Exercise brief -
The expected output is the full set of entries, printed exactly, without pictures.
Data provided Block Start
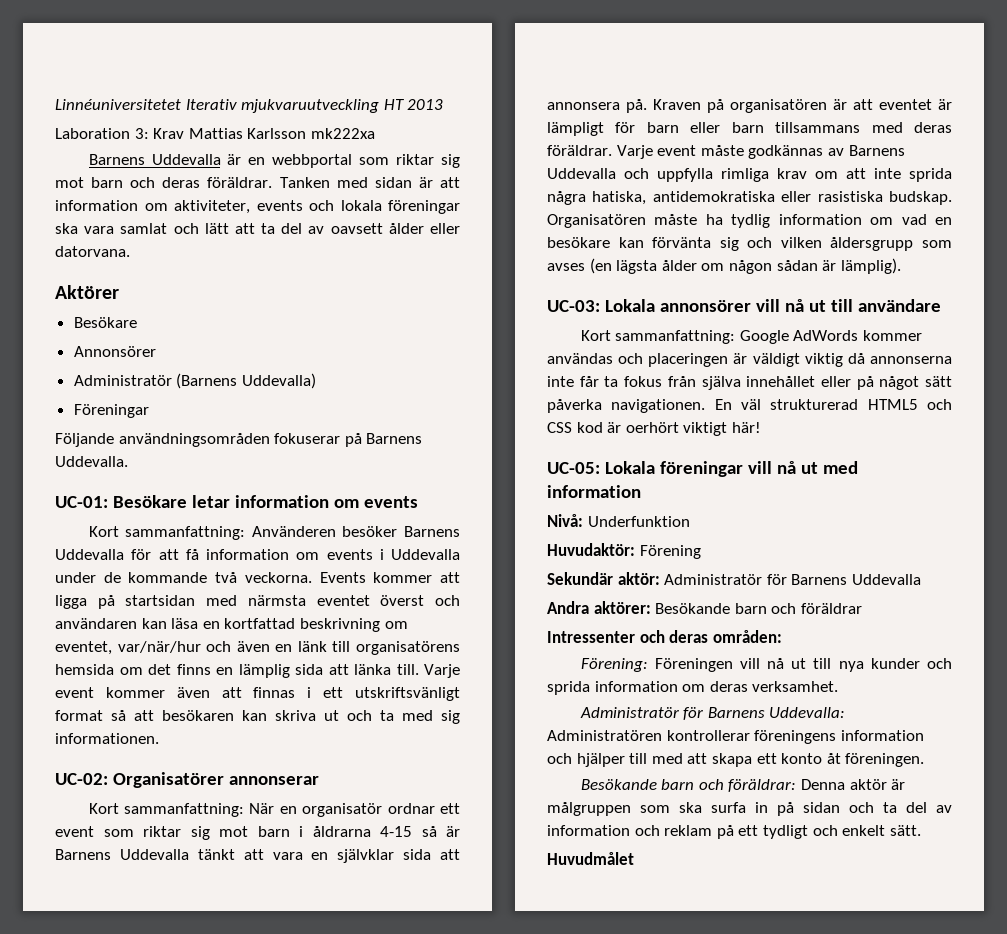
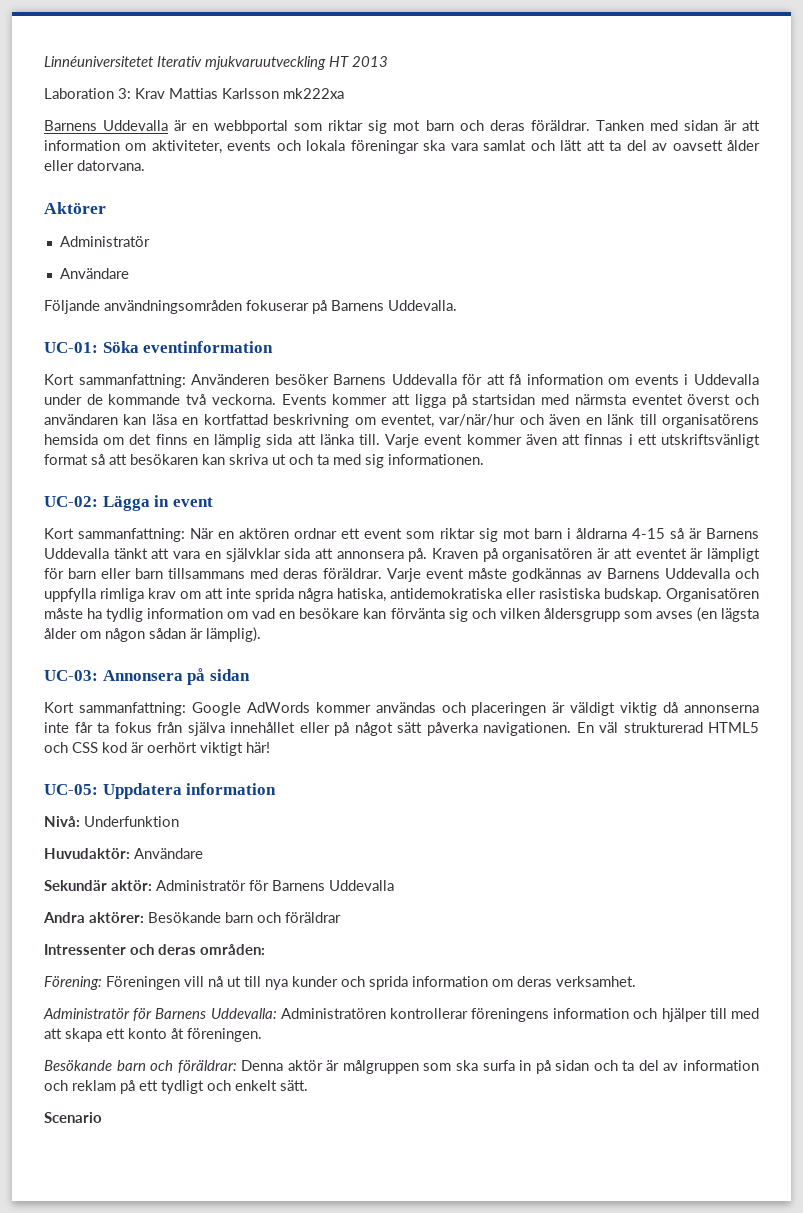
[73,317,137,328] [73,346,156,357] [73,373,316,389] [73,404,149,418] Besökare // Annonsörer // Administratör (Barnens Uddevalla) // Föreningar -> [59,236,150,247] [59,268,129,279] Administratör // Användare
[112,495,418,508] Besökare letar information om events -> [102,341,274,353] Söka eventinformation
[112,772,319,788] Organisatörer annonserar -> [102,495,213,511] Lägga in event
[302,803,383,817] organisatör -> [239,528,290,539] aktören
[604,299,941,312] Lokala annonsörer vill nå ut till användare -> [102,668,250,685] Annonsera på sidan
[604,461,858,477] Lokala föreningar vill nå ut med -> [102,783,182,799] Uppdatera
[639,545,701,559] Förening -> [134,848,203,859] Användare
[547,852,634,865] Huvudmålet -> [44,1112,102,1123] Scenario

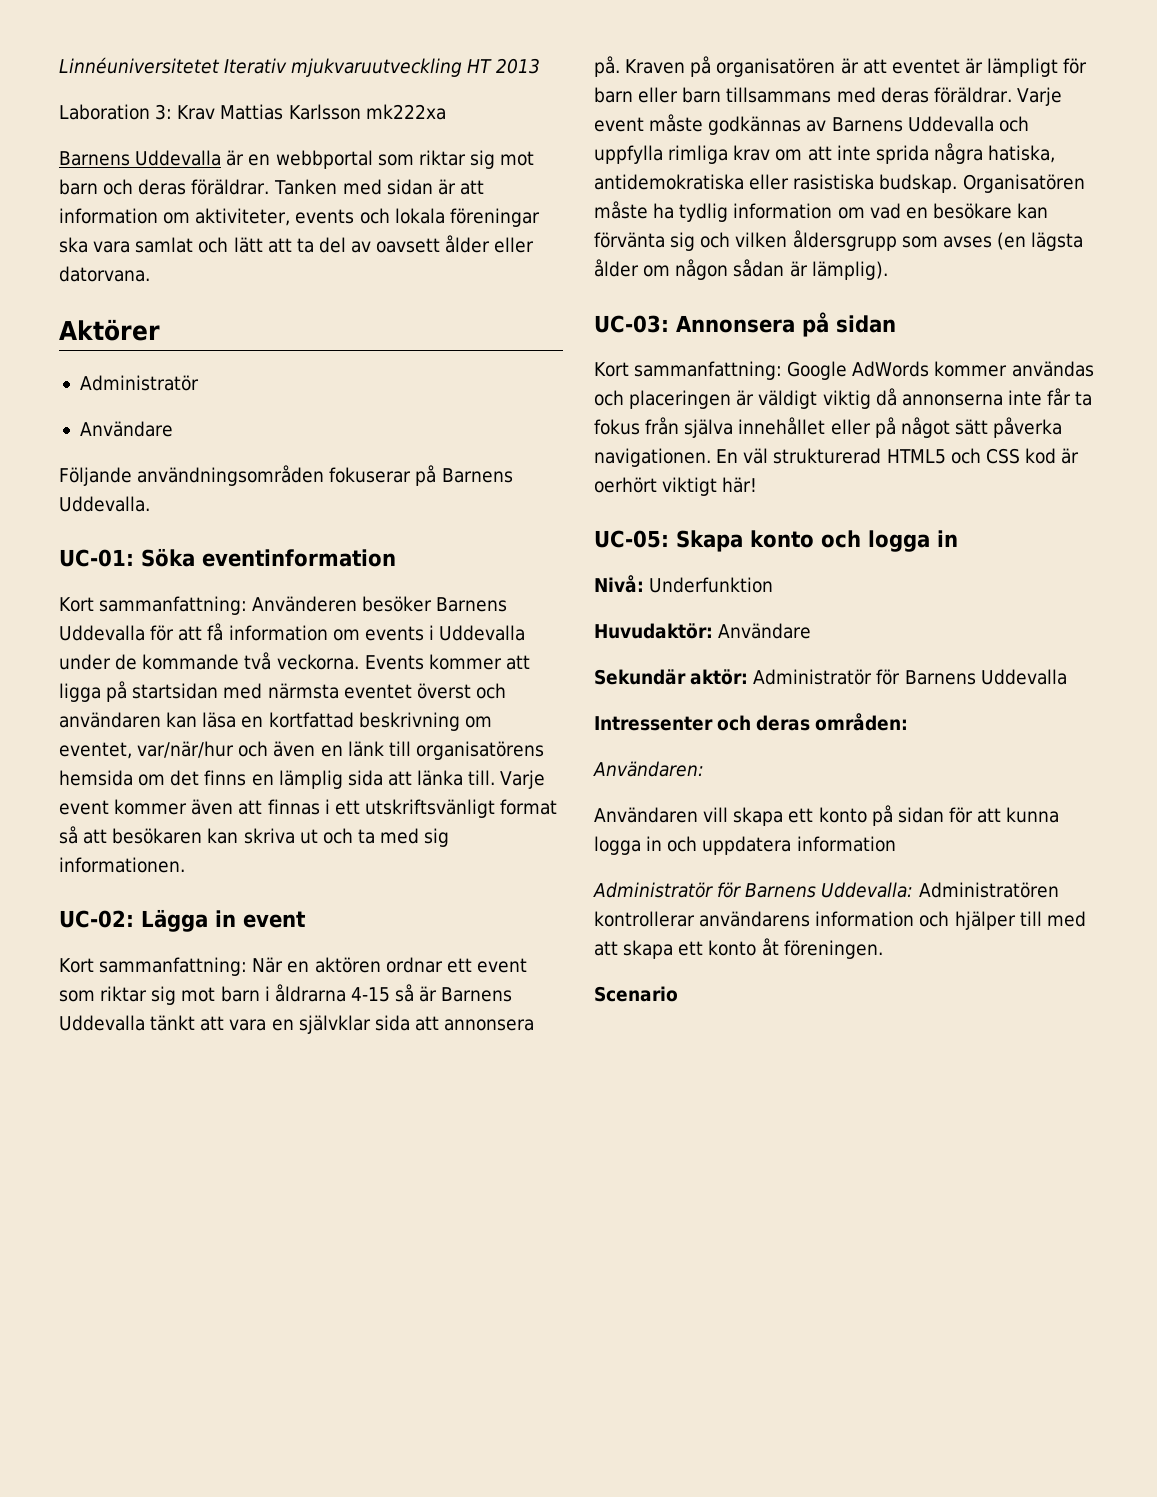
[102,783,277,799] Uppdatera information -> [676,530,958,552] Skapa konto och logga in
[43,912,341,923] [44,944,265,955] [44,976,636,990] Andra aktörer: Besökande barn och föräldrar // Intressenter och deras områden: // Förening: Föreningen vill nå ut till nya kunder och sprida information om deras verksamhet. -> [594,713,909,731] [593,761,704,777] [594,805,1060,826] [594,836,896,855] Intressenter och deras områden: // Användaren: // Användaren vill skapa ett konto på sidan för att kunna logga in och uppdatera information
[471,1008,550,1022] föreningens -> [699,911,811,927] användarens
[44,1060,759,1074] [44,1080,308,1094] // Besökande barn och föräldrar: Denna aktör är målgruppen som ska surfa in på sidan och ta del av information och reklam på ett tydligt och enkelt sätt. -> (883, 949) none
Data provided Block End
Written solution -
[73,317,137,328] [73,346,156,357] [73,373,316,389] [73,404,149,418] Besökare // Annonsörer // Administratör (Barnens Uddevalla) // Föreningar -> [59,236,150,247] [59,268,129,279] Administratör // Användare
[112,495,418,508] Besökare letar information om events -> [102,341,274,353] Söka eventinformation
[112,772,319,788] Organisatörer annonserar -> [102,495,213,511] Lägga in event
[302,803,383,817] organisatör -> [239,528,290,539] aktören
[604,299,941,312] Lokala annonsörer vill nå ut till användare -> [102,668,250,685] Annonsera på sidan
[604,461,858,477] Lokala föreningar vill nå ut med -> [102,783,182,799] Uppdatera
[639,545,701,559] Förening -> [134,848,203,859] Användare
[547,852,634,865] Huvudmålet -> [44,1112,102,1123] Scenario

[102,783,277,799] Uppdatera information -> [676,530,958,552] Skapa konto och logga in
[43,912,341,923] [44,944,265,955] [44,976,636,990] Andra aktörer: Besökande barn och föräldrar // Intressenter och deras områden: // Förening: Föreningen vill nå ut till nya kunder och sprida information om deras verksamhet. -> [594,713,909,731] [593,761,704,777] [594,805,1060,826] [594,836,896,855] Intressenter och deras områden: // Användaren: // Användaren vill skapa ett konto på sidan för att kunna logga in och uppdatera information
[471,1008,550,1022] föreningens -> [699,911,811,927] användarens
[44,1060,759,1074] [44,1080,308,1094] // Besökande barn och föräldrar: Denna aktör är målgruppen som ska surfa in på sidan och ta del av information och reklam på ett tydligt och enkelt sätt. -> (883, 949) none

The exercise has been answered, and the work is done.